(Provided records)
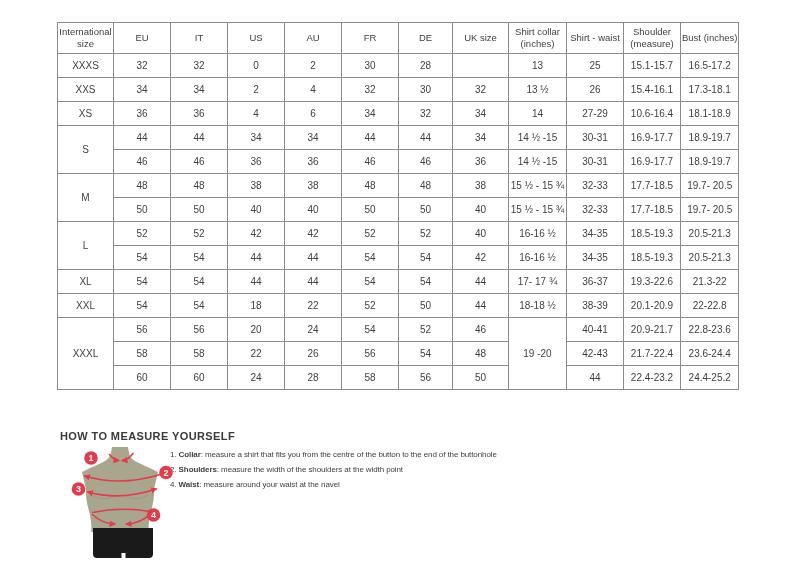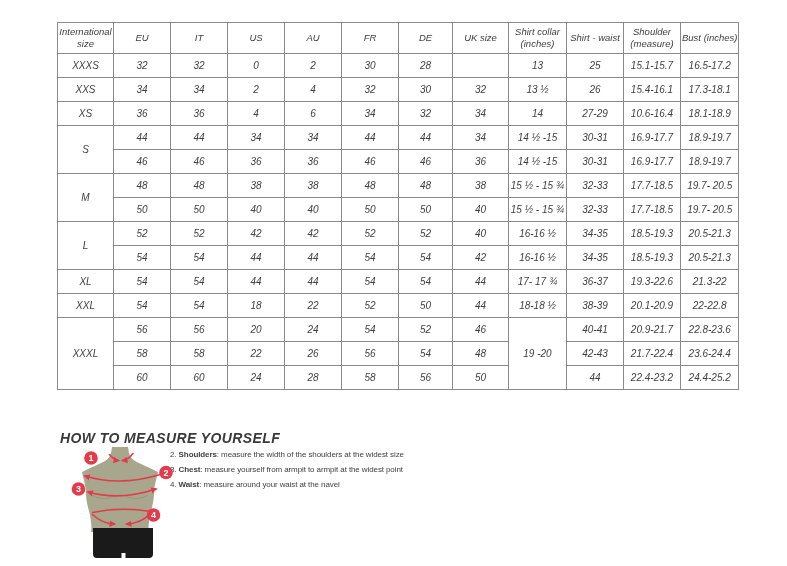--- a/index.html
+++ b/index.html
@@ -11,33 +11,33 @@
     --text:#3f3f3f;
   }
   *{box-sizing:border-box;}
   html,body{margin:0;padding:0;}
   body{
     width:787px;height:566px;position:relative;overflow:hidden;
     background:#ffffff;font-family:"Liberation Sans",sans-serif;color:var(--text);
   }
   .size-table{
     position:absolute;left:57px;top:22px;
-    border-collapse:collapse;table-layout:fixed;font-style:italic;
+    border-collapse:collapse;table-layout:fixed;
   }
   .size-table th,.size-table td{
     border:1px solid var(--border);
     text-align:center;vertical-align:middle;
     font-weight:400;padding:0 1px;color:var(--text);
   }
   .size-table th{font-size:9.5px;line-height:1.25;height:31px;}
   .size-table th:last-child{white-space:nowrap;}
   .size-table td{font-size:10px;height:24px;white-space:nowrap;}
   .howto-heading{
     position:absolute;left:60px;top:430px;
-    font-size:14px;font-weight:700;letter-spacing:.4px;color:#3a3a3a;font-style:italic;
+    font-size:11px;font-weight:700;letter-spacing:.4px;color:#3a3a3a;
   }
   .howto-list{
     position:absolute;left:170px;top:447px;margin:0;padding:0;list-style:none;
     font-size:8px;letter-spacing:-0.1px;color:var(--text);
   }
   .howto-list li{height:15px;line-height:15px;white-space:nowrap;}
   .howto-list .lbl{font-weight:700;}
   .mannequin{position:absolute;left:58px;top:445px;width:125px;height:121px;}
 </style>
 </head>
@@ -263,22 +263,22 @@
         <td>44</td>
         <td>22.4-23.2</td>
         <td>24.4-25.2</td>
       </tr>
     </tbody>
 </table>
 
 <div class="howto-heading">HOW TO MEASURE YOURSELF</div>
 
 <ol class="howto-list">
-  <li><span>2. </span><span class="lbl">Shoulders</span><span>: measure the width of the shoulders at the widest size</span></li>
-  <li><span>3. </span><span class="lbl">Chest</span><span>: measure yourself from armpit to armpit at the widest point</span></li>
+  <li><span>1. </span><span class="lbl">Collar</span><span>: measure a shirt that fits you from the centre of the button to the end of the buttonhole</span></li>
+  <li><span>2. </span><span class="lbl">Shoulders</span><span>: measure the width of the shoulders at the width point</span></li>
   <li><span>4. </span><span class="lbl">Waist</span><span>: measure around your waist at the navel</span></li>
 </ol>
 
 <svg class="mannequin" viewBox="0 0 125 121">
   <defs>
     <marker id="ah" markerWidth="8" markerHeight="8" refX="5" refY="3.5" orient="auto" markerUnits="userSpaceOnUse">
       <path d="M0,0.3 L6.5,3.5 L0,6.7 Z" fill="#e23b4c"></path>
     </marker>
     <marker id="ahs" markerWidth="8" markerHeight="8" refX="5" refY="3.5" orient="auto-start-reverse" markerUnits="userSpaceOnUse">
       <path d="M0,0.3 L6.5,3.5 L0,6.7 Z" fill="#e23b4c"></path>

(Directions)
Each entry should be transcribed exactly as given, with pictures omitted.

(Output for this exercise)
--- a/index.html
+++ b/index.html
@@ -11,33 +11,33 @@
     --text:#3f3f3f;
   }
   *{box-sizing:border-box;}
   html,body{margin:0;padding:0;}
   body{
     width:787px;height:566px;position:relative;overflow:hidden;
     background:#ffffff;font-family:"Liberation Sans",sans-serif;color:var(--text);
   }
   .size-table{
     position:absolute;left:57px;top:22px;
-    border-collapse:collapse;table-layout:fixed;font-style:italic;
+    border-collapse:collapse;table-layout:fixed;
   }
   .size-table th,.size-table td{
     border:1px solid var(--border);
     text-align:center;vertical-align:middle;
     font-weight:400;padding:0 1px;color:var(--text);
   }
   .size-table th{font-size:9.5px;line-height:1.25;height:31px;}
   .size-table th:last-child{white-space:nowrap;}
   .size-table td{font-size:10px;height:24px;white-space:nowrap;}
   .howto-heading{
     position:absolute;left:60px;top:430px;
-    font-size:14px;font-weight:700;letter-spacing:.4px;color:#3a3a3a;font-style:italic;
+    font-size:11px;font-weight:700;letter-spacing:.4px;color:#3a3a3a;
   }
   .howto-list{
     position:absolute;left:170px;top:447px;margin:0;padding:0;list-style:none;
     font-size:8px;letter-spacing:-0.1px;color:var(--text);
   }
   .howto-list li{height:15px;line-height:15px;white-space:nowrap;}
   .howto-list .lbl{font-weight:700;}
   .mannequin{position:absolute;left:58px;top:445px;width:125px;height:121px;}
 </style>
 </head>
@@ -263,22 +263,22 @@
         <td>44</td>
         <td>22.4-23.2</td>
         <td>24.4-25.2</td>
       </tr>
     </tbody>
 </table>
 
 <div class="howto-heading">HOW TO MEASURE YOURSELF</div>
 
 <ol class="howto-list">
-  <li><span>2. </span><span class="lbl">Shoulders</span><span>: measure the width of the shoulders at the widest size</span></li>
-  <li><span>3. </span><span class="lbl">Chest</span><span>: measure yourself from armpit to armpit at the widest point</span></li>
+  <li><span>1. </span><span class="lbl">Collar</span><span>: measure a shirt that fits you from the centre of the button to the end of the buttonhole</span></li>
+  <li><span>2. </span><span class="lbl">Shoulders</span><span>: measure the width of the shoulders at the width point</span></li>
   <li><span>4. </span><span class="lbl">Waist</span><span>: measure around your waist at the navel</span></li>
 </ol>
 
 <svg class="mannequin" viewBox="0 0 125 121">
   <defs>
     <marker id="ah" markerWidth="8" markerHeight="8" refX="5" refY="3.5" orient="auto" markerUnits="userSpaceOnUse">
       <path d="M0,0.3 L6.5,3.5 L0,6.7 Z" fill="#e23b4c"></path>
     </marker>
     <marker id="ahs" markerWidth="8" markerHeight="8" refX="5" refY="3.5" orient="auto-start-reverse" markerUnits="userSpaceOnUse">
       <path d="M0,0.3 L6.5,3.5 L0,6.7 Z" fill="#e23b4c"></path>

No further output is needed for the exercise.